**Problem to work on**
Would you print the lines below exactly, beginning at the line that has "align-items: flex-start ->" and stopping after the line that has "color: #ef4444 ->"? Only those lines, and no pictures.

**Information given**
◆ ◆ ◆

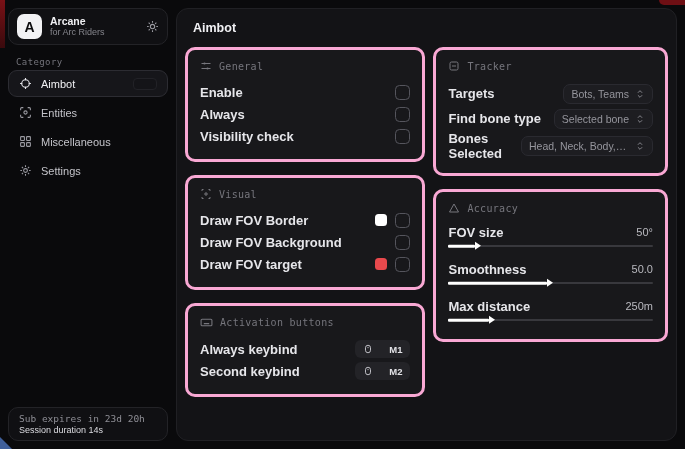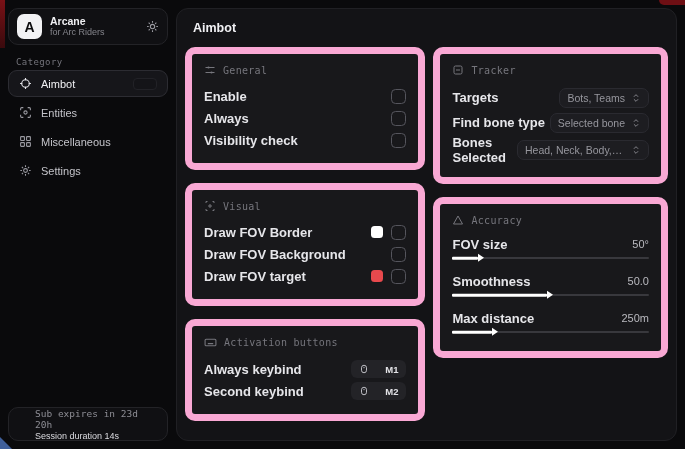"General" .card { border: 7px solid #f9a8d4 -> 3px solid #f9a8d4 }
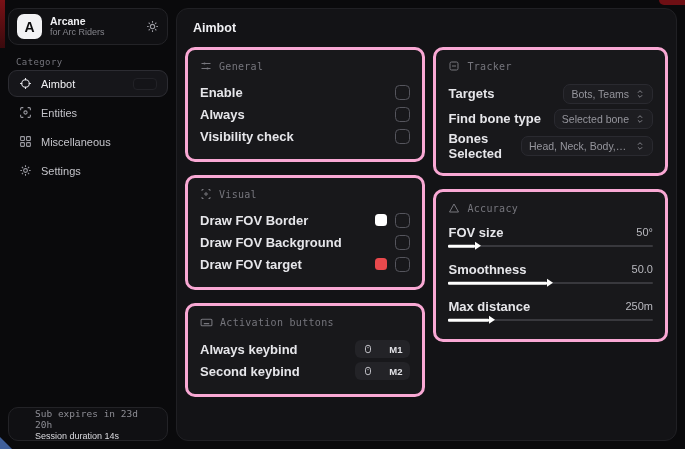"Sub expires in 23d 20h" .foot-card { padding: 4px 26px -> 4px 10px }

◆ ◆ ◆

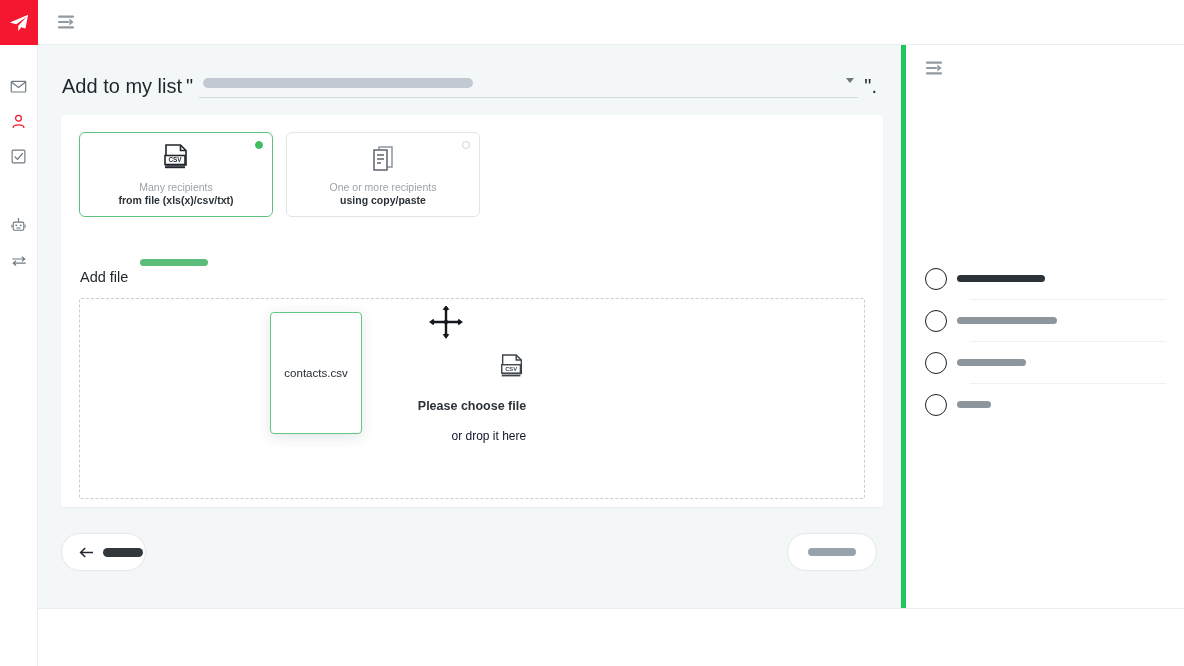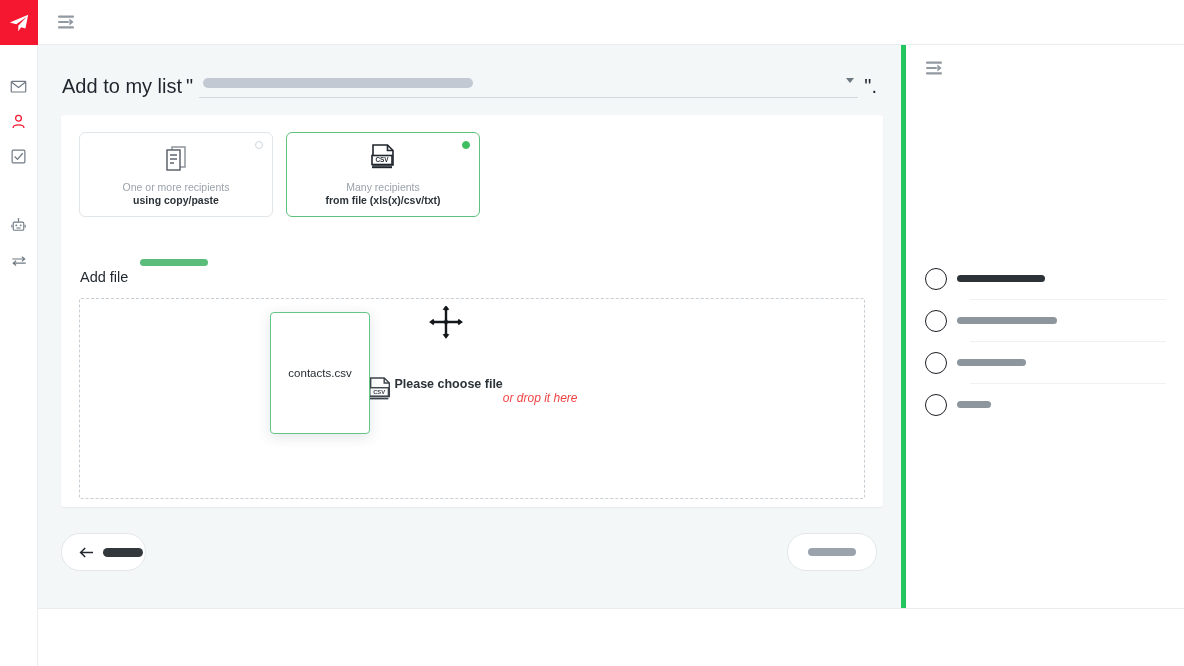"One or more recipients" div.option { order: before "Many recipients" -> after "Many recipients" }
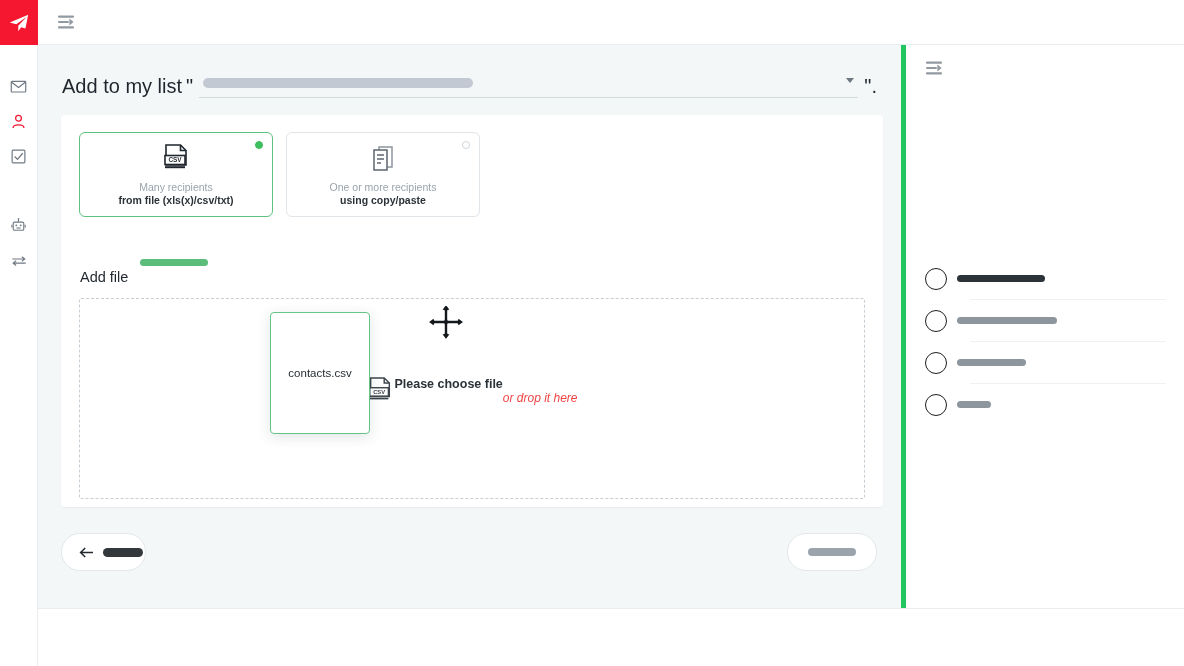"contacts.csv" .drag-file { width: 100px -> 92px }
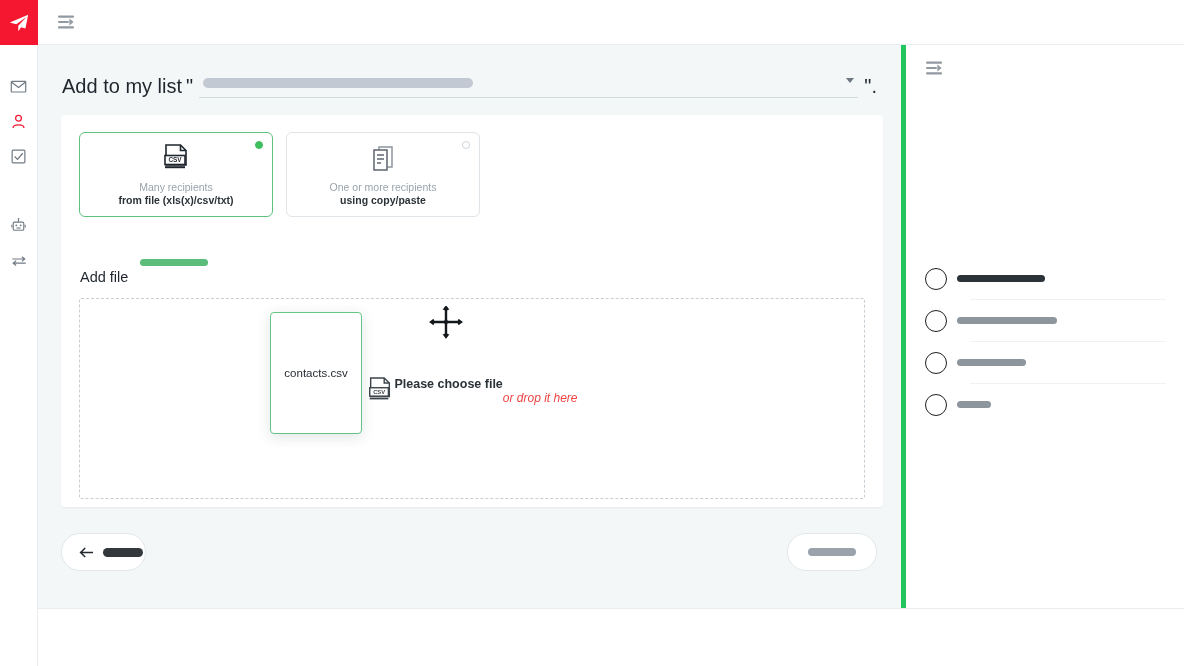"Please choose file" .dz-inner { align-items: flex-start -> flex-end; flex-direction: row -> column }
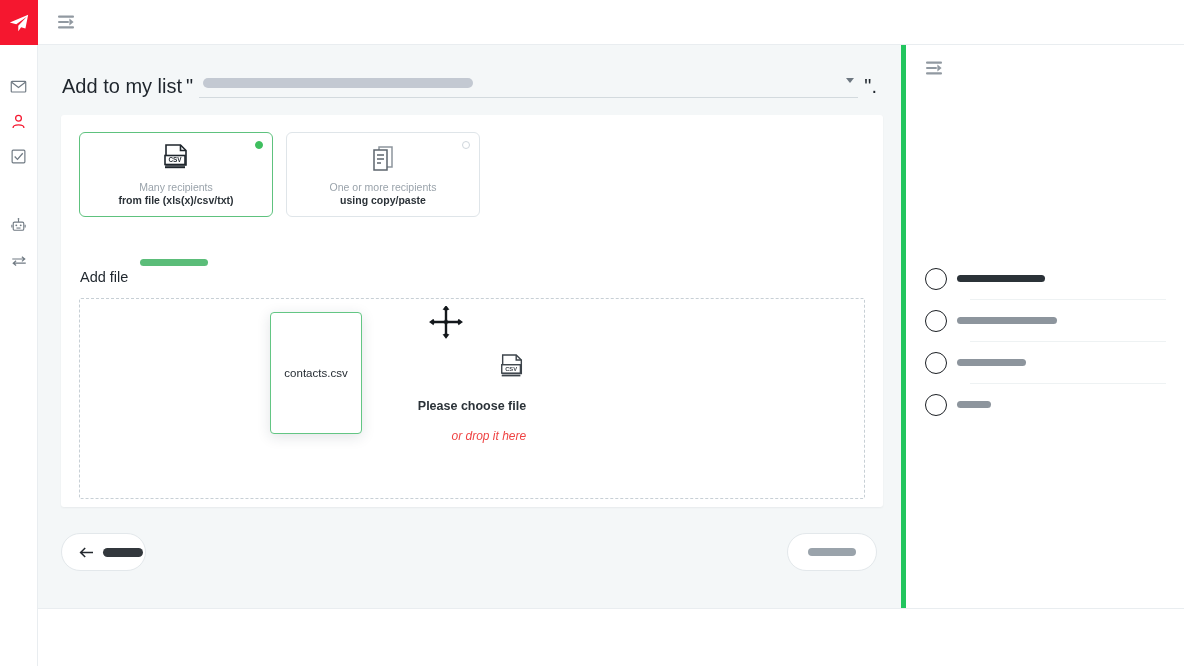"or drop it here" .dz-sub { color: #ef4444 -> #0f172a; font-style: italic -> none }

◆ ◆ ◆

**Solved exercise**
"Please choose file" .dz-inner { align-items: flex-start -> flex-end; flex-direction: row -> column }
"or drop it here" .dz-sub { color: #ef4444 -> #0f172a; font-style: italic -> none }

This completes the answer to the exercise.